Scene: A nursery school auditorium.
Event: The much-awaited annual day.
Seated: Eager, twinkle-eyed relatives of the stars on stage.
Back-stage: Whimpering, smiling, jumping, rolling, wide-eyed, half-dressed, full-dressed, robed, falling-over-each-other-and-giggling bunch of pre-schoolers. And their harassed teachers.

The beautiful lady-in-white, the Master of Ceremony, announces the start of the programs. The lighting of the lamp, the welcome speech (by two six-year-olds in unison), and the prayer song by a group of four-year-olds (Haaaam ko maaaann ki shaaakti dennaaaaaaa…) follow.
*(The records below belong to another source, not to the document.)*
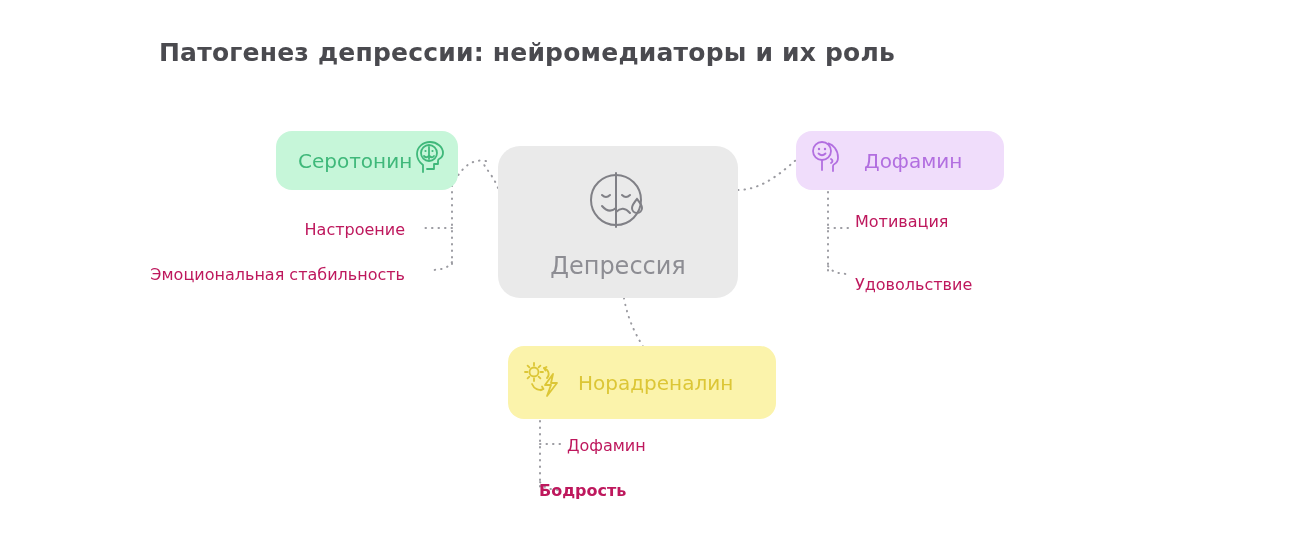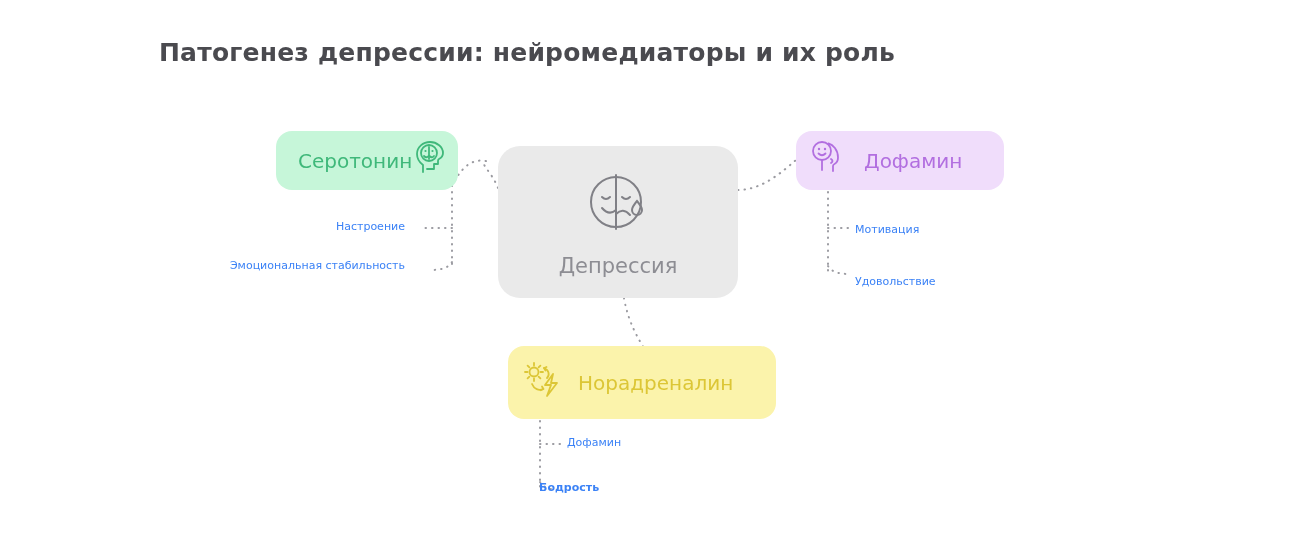--- a/index.html
+++ b/index.html
@@ -74,21 +74,21 @@
     top: 146px;
     width: 240px;
     height: 152px;
     background: #eaeaea;
     border-radius: 22px;
     flex-direction: column;
     justify-content: center;
     gap: 12px;
   }
   #node-center .node-label {
-    font-size: 21px;
+    font-size: 24px;
     color: #8d8d93;
   }
 
   
   #node-serotonin {
     left: 276px;
     top: 131px;
     width: 182px;
     height: 59px;
     background: #c6f6d9;
@@ -119,30 +119,30 @@
     background: #fbf3ab;
     justify-content: flex-start;
     gap: 14px;
     padding: 0 20px 0 14px;
   }
   #node-noradrenaline .node-label { color: #dcc636; }
 
   
   .sub-label {
     position: absolute;
-    font-size: 11px;
-    color: #3b82f6;
+    font-size: 16px;
+    color: #be185d;
     white-space: nowrap;
   }
   .sub-left  { text-align: right; }
   .sub-right { text-align: left; }
 
   #sub-mood        { right: 895px; top: 220px; }
-  #sub-stability   { right: 895px; top: 259px; text-align: right; }
-  #sub-motivation  { left: 855px;  top: 223px; }
+  #sub-stability   { right: 895px; top: 265px; text-align: right; }
+  #sub-motivation  { left: 855px;  top: 212px; }
   #sub-pleasure    { left: 855px;  top: 275px; }
   #sub-energy      { left: 567px;  top: 436px; }
   #sub-vigor       { left: 539px;  top: 481px; font-weight: bold; }
 </style>
 </head>
 <body>
 
 <div id="canvas">
 
   <div id="title">Патогенез депрессии: нейромедиаторы и их роль</div>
The parents, grandparents and relatives settle down for the events. Unknown to them, there are about twenty-five programs ahead, counting the dances, skit and everything else that happens on the stage and off it. As the little ones sway, stand, stare, sniffle and scream on-stage, the MC announces, “Parents, please encourage the children!!” The audience bursts out in a thunderous clapping to the beat of the music, accompanied by chuckles and smiles at the performance, drowning everything else.

About ten programs down the line, there is a slow but perceptible change. The parents have started glancing at their watches. All that clapping has begun to burn their palms. The MC has stopped encouraging the parents to encourage the children. The children whose programs are over and their parents begin the exodus, leaving patches in the once-crowded hall. The MC requests everyone to stay because the certificates will be awarded at the end of the program, but very few wish to remain for what they could clearly foresee would last another two hours.

I cannot find a better or clearer example than this. We start everything with a burst of energy, believing that the enthusiasm will remain just as strong till the end. But more often than not, it doesn’t. It begins to hurt our palms. It makes us tired. It… wears out.
We stop clapping and get up to leave.